The name of the function should declare that it's only relevant for pipelines, the current name is misleading

barshaul · 2025-01-19T11:38:21Z

glide-core/redis-rs/redis/src/cluster_async/mod.rs

+            };
+            if let Some((address, conn)) = conn {
+                let new_cmd =
+                    crate::cluster_routing::command_for_multi_slot_indices(cmd, indices.iter());


add use crate::cluster_routing::command_for_multi_slot_indices and remove the prefix

barshaul · 2025-01-19T11:48:42Z

glide-core/redis-rs/redis/src/cluster_async/mod.rs

+        }
+    }
+
+    fn determine_internal_routing(


missing description, it ain't clear when and why it would be used

barshaul · 2025-01-19T11:54:08Z

glide-core/redis-rs/redis/src/cluster_async/mod.rs

+    // This function handles commands with routing info of SingleNode
+    async fn handle_single_node_route(


same issue - all of these functions are placed under ClusterConnInner though they are only relevant for pipelines.
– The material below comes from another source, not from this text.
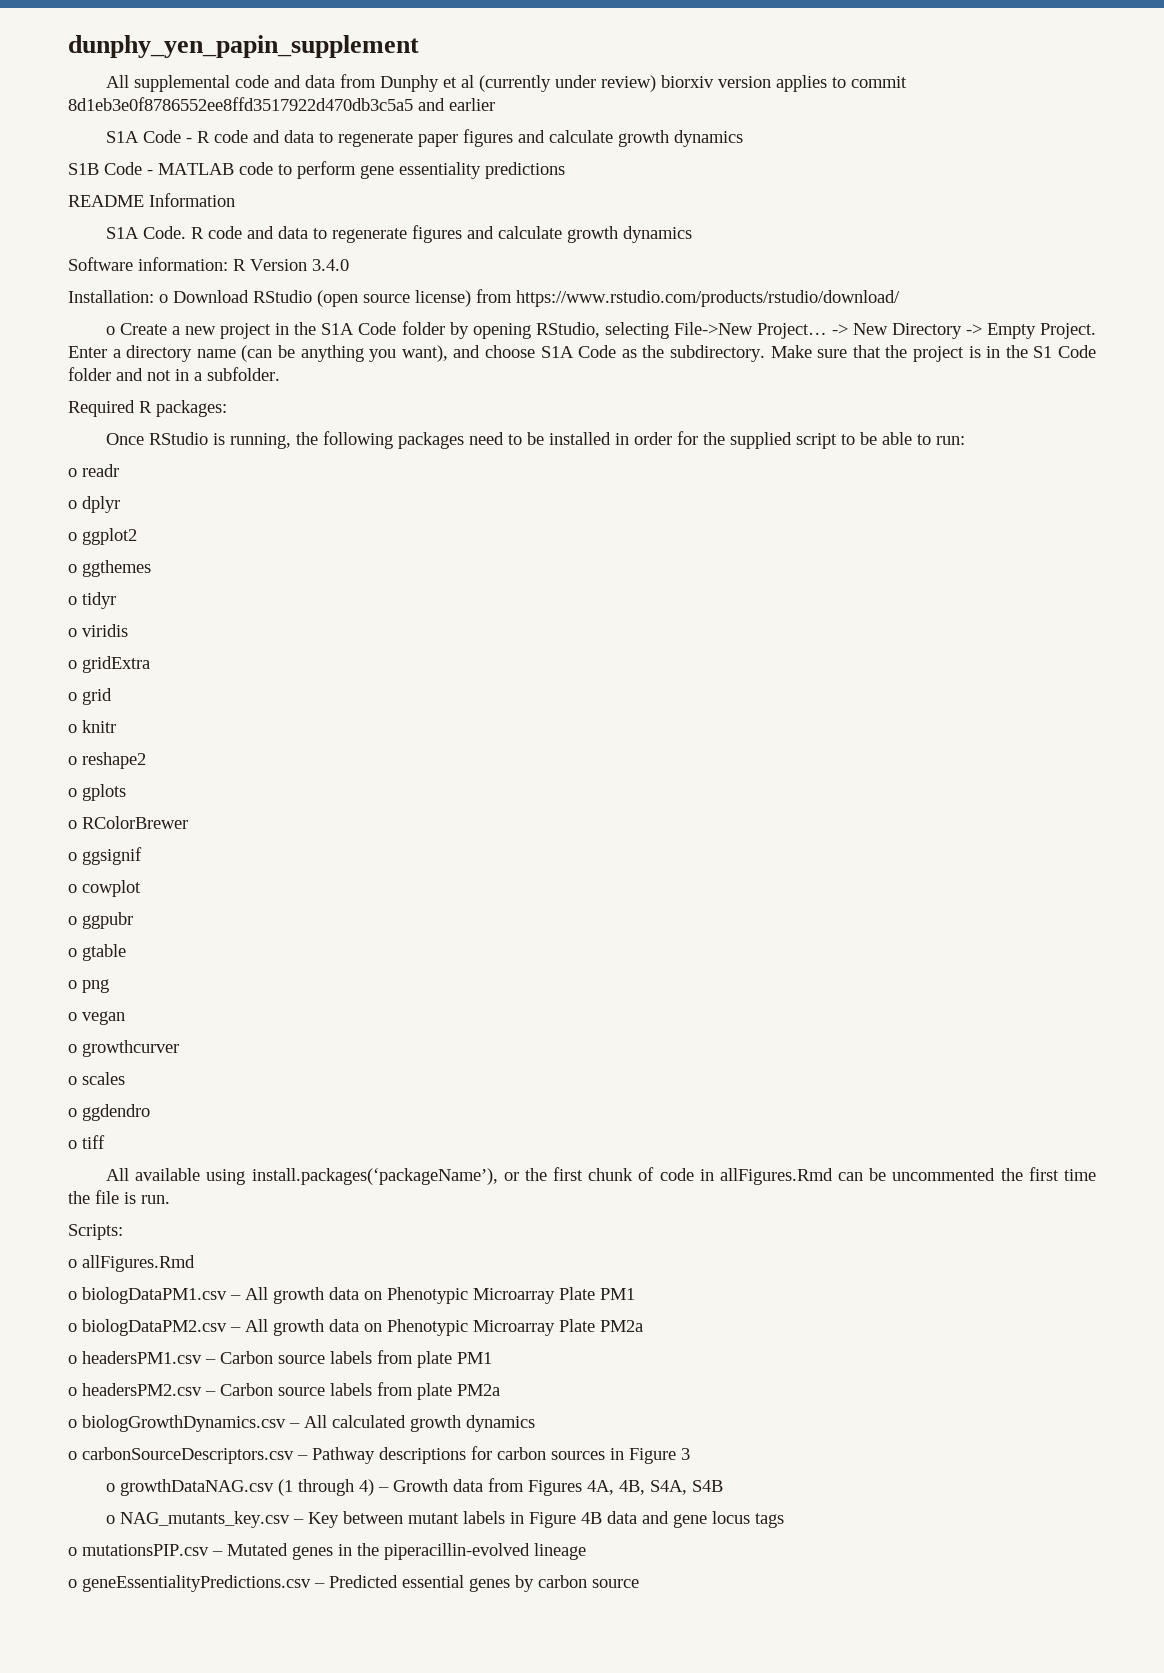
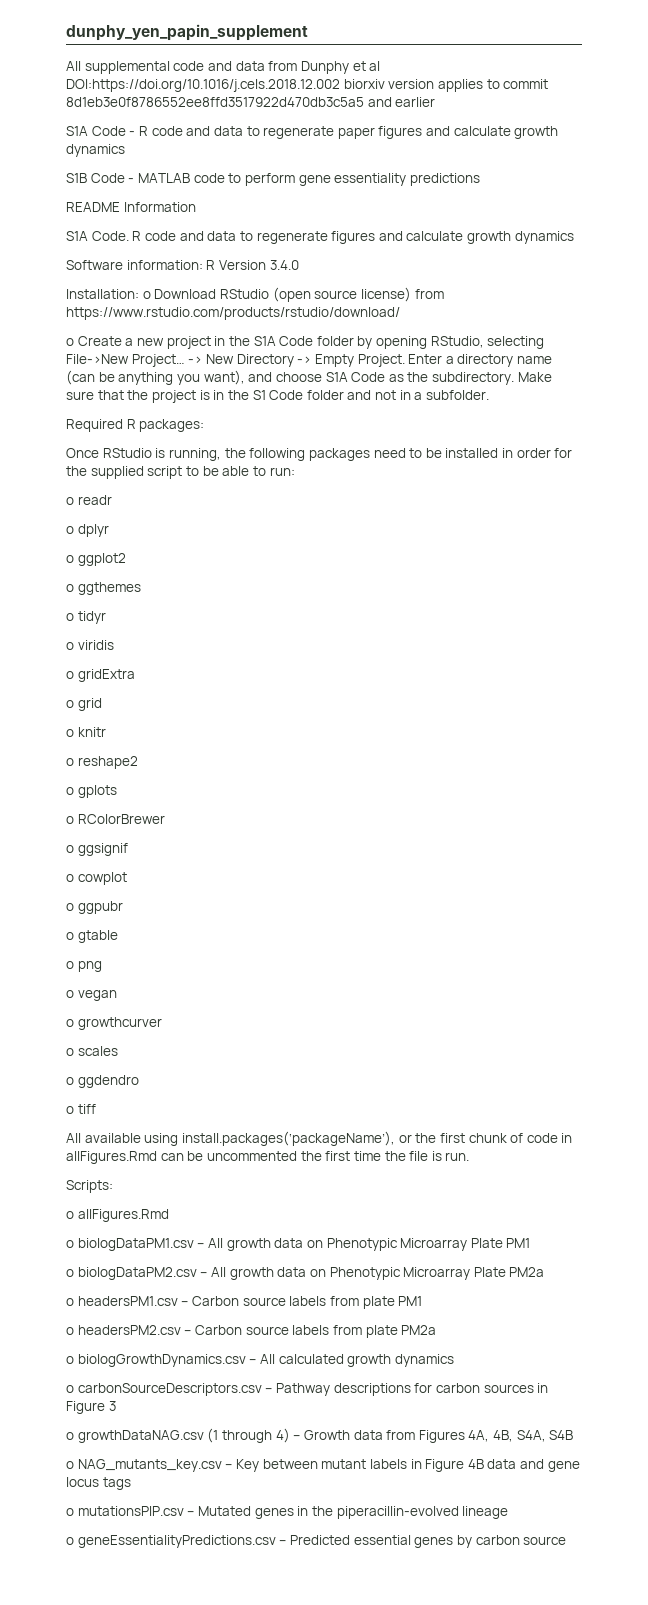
- All supplemental code and data from Dunphy et al (currently under review) biorxiv version applies to commit 8d1eb3e0f8786552ee8ffd3517922d470db3c5a5 and earlier
+ All supplemental code and data from Dunphy et al DOI:https://doi.org/10.1016/j.cels.2018.12.002 biorxiv version applies to commit 8d1eb3e0f8786552ee8ffd3517922d470db3c5a5 and earlier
I'm not sure there is a good reason placing them here. Why not moving all of the pipelines logic into a separate file (e.g. pipeline, pipeline_routing) under the async_cluster folder?

Signed-off-by: Shoham Elias <[email protected]>

BoazBD · 2025-01-21T10:40:03Z

Ignore the review request ^, added by accident. 🙂

barshaul

This PR is long lol. Most comments refer to readability of the code, too complex types and redundant 'pub' declarations, please fix in all required places - not only where I commented.
Will continue tomorrow

barshaul · 2025-01-21T14:54:44Z

glide-core/redis-rs/redis/src/cluster_async/mod.rs

@@ -2125,7 +2092,7 @@ where
            .map_err(|err| (address.into(), err))
    }

-    async fn try_pipeline_request(
+    pub async fn try_pipeline_request(


why pub? pub refer to user-facing APIs

see if it can be removed or if pub(crate) is enough

barshaul · 2025-01-21T15:31:33Z

glide-core/redis-rs/redis/src/cluster_async/mod.rs

@@ -2180,7 +2233,7 @@ where
        }
    }

-    async fn get_connection(
+    pub async fn get_connection(


same - function shouldn't be pub

barshaul · 2025-01-21T15:49:53Z

glide-core/redis-rs/redis/src/cluster_async/mod.rs

@@ -2139,6 +2106,38 @@ where
            .map_err(|err| (OperationTarget::Node { address }, err))
    }

+    /// Aggregates responses for multi-node commands and updates the `values_and_addresses` vector.


Suggested change

/// Aggregates responses for multi-node commands and updates the `values_and_addresses` vector.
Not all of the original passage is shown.